Well. this still doesn't account for WHERE Cooper was when he jumped. Assume he jumped at 8:11. WHERE was that? Ariel? Battle Ground? Orchard? Portland? How can we know?

Also, FJ, the speed you have is far above that indicated on the DME which is 165 knots. 

Yes, the distances were measured in Google Earth, so the ground speed is not necessarily accurate because Google Earth isn't accurate. But since the measuring method was consistent for all segments the deviation from the average exposes the anomaly. The deviation tells you how far above or below the average that segment is. The 20:10 - 20:11 segment is the shortest relative to the others aka the slowest of all the segments.

We are comparing the minute segment lengths to each other, the shortest = slowest. 

It was always thought that the 20:10 - 20:11 segment appeared shorter based on visual, but the marks were made manually so an anomaly could be a marking error but checking the other surrounding segments that isn't the case.
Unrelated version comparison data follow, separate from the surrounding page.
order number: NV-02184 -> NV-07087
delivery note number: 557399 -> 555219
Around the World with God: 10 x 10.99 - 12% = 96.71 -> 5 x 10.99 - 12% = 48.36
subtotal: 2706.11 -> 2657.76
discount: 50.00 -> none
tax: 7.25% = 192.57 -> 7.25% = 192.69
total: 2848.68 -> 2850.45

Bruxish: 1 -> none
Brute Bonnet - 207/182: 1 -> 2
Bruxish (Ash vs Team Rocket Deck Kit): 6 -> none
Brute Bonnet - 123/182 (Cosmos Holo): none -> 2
If an anomaly was created by a poorly placed mark the neighbouring plots would be seen to compensate, they don't.

Where exactly was the plane at 8:11.. My best guess is to take the 8:11 time on the map and go +/- 1 minute.
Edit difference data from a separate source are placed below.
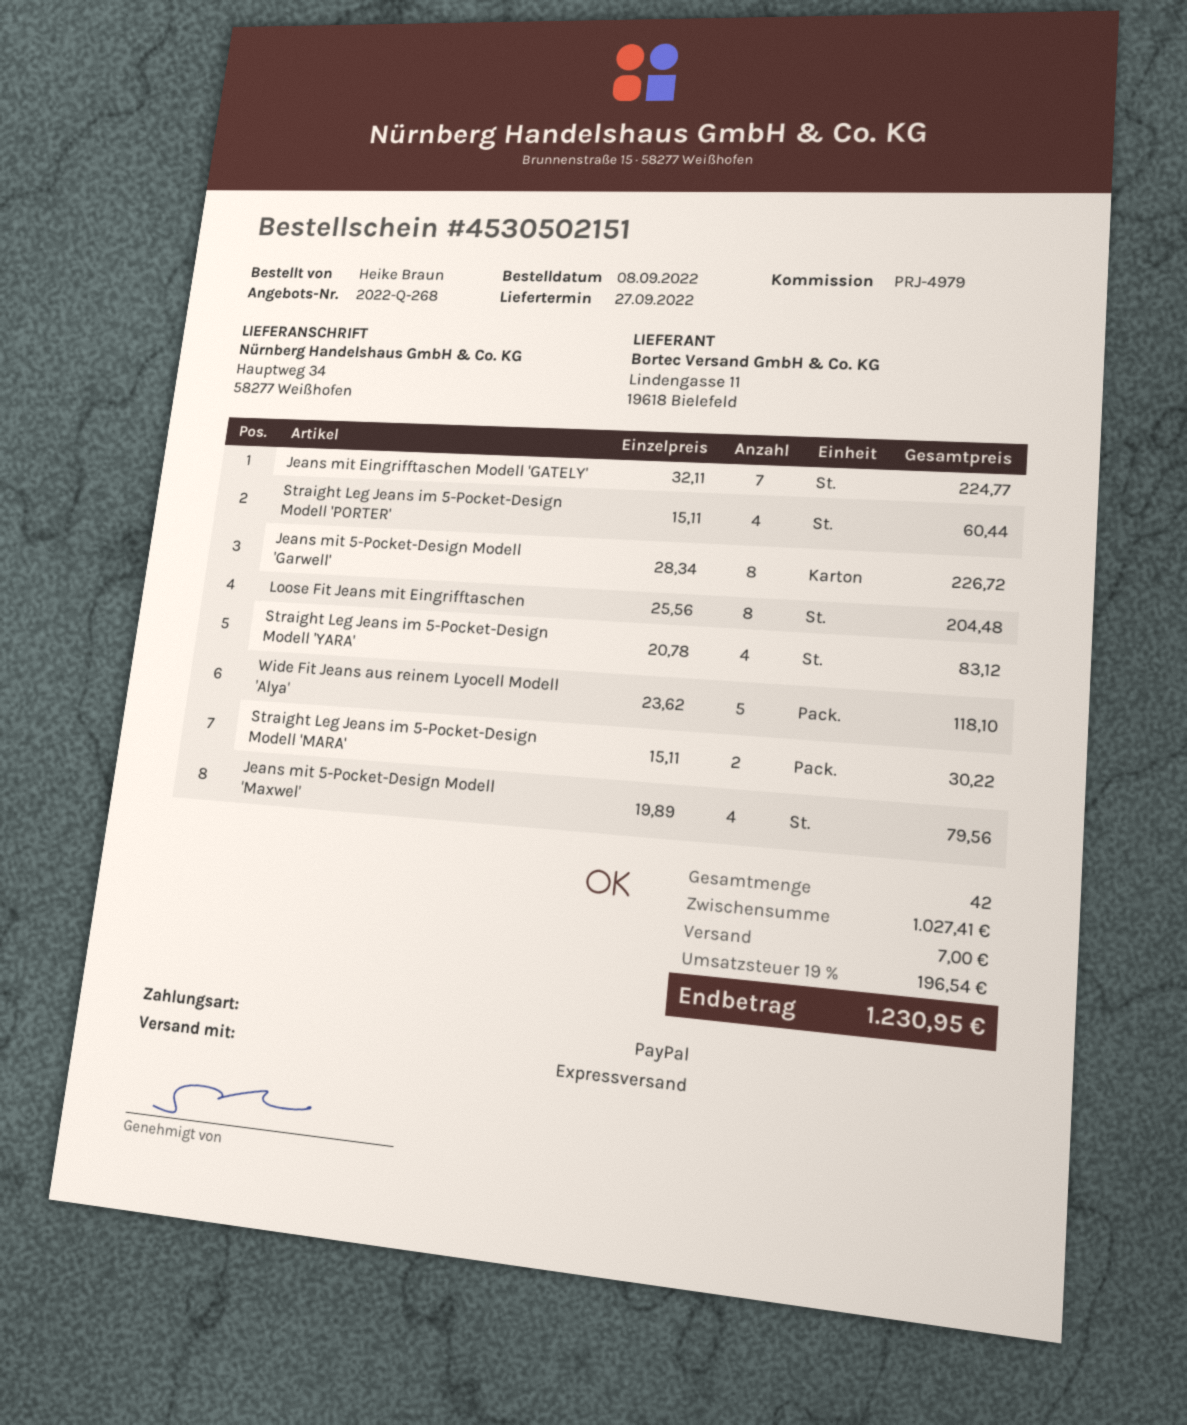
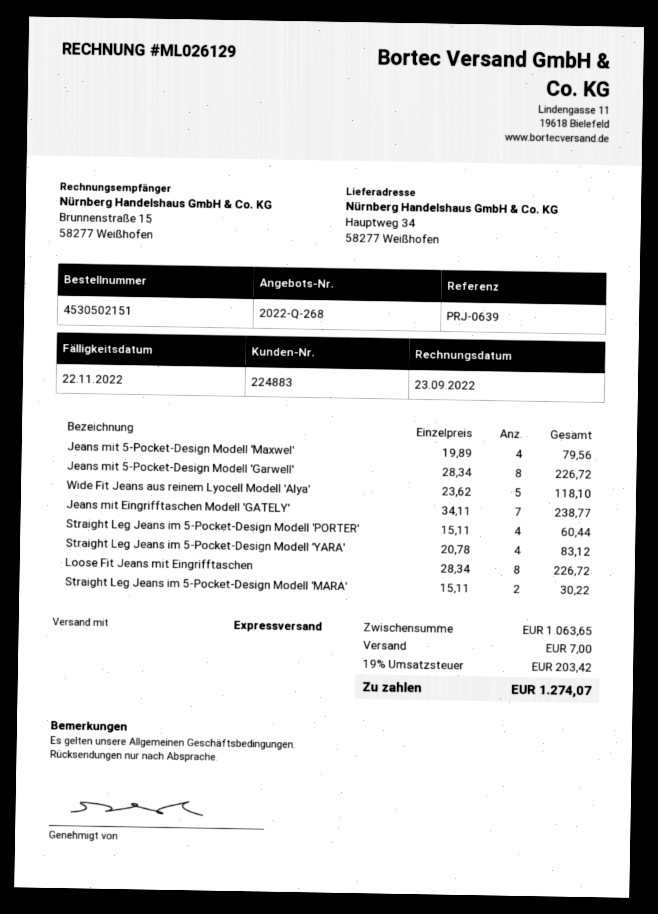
reference: PRJ-4979 -> PRJ-0639
Jeans mit Eingrifftaschen Modell 'GATELY': 7 x 32.11 = 224.77 -> 7 x 34.11 = 238.77
Loose Fit Jeans mit Eingrifftaschen: 8 x 25.56 = 204.48 -> 8 x 28.34 = 226.72
subtotal: 1027.41 -> 1063.65
tax: 19% = 196.54 -> 19% = 203.42
total: 1230.95 -> 1274.07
So, 8:10 - 8:12 on the map..  exactly where they thought he jumped.

 

Why do you believe the oscillations occurred before the jump?

Everything I have read and processed has Cooper jumping, the stairs go up and cause the pressure bump, effectively the first oscillation,, then the stairs oscillate until reaching their equilibrium. They are simultaneous but the oscillations continue until dissipation.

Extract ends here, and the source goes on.